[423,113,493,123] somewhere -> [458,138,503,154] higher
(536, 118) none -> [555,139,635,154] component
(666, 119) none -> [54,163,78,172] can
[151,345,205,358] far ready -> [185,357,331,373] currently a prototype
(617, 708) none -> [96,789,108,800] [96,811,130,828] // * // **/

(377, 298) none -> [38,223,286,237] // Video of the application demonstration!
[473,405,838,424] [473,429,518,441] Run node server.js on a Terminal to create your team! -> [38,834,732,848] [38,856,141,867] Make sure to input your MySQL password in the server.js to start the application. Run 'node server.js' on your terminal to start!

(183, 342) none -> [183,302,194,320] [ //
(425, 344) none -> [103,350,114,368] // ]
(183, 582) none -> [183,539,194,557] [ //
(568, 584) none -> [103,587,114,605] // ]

====================

What you need to do |
Repeat only the lines running from the line that contains "(377, 298) none" through the last line above, inclusive.

Task result |
(377, 298) none -> [38,223,286,237] // Video of the application demonstration!
[473,405,838,424] [473,429,518,441] Run node server.js on a Terminal to create your team! -> [38,834,732,848] [38,856,141,867] Make sure to input your MySQL password in the server.js to start the application. Run 'node server.js' on your terminal to start!

(183, 342) none -> [183,302,194,320] [ //
(425, 344) none -> [103,350,114,368] // ]
(183, 582) none -> [183,539,194,557] [ //
(568, 584) none -> [103,587,114,605] // ]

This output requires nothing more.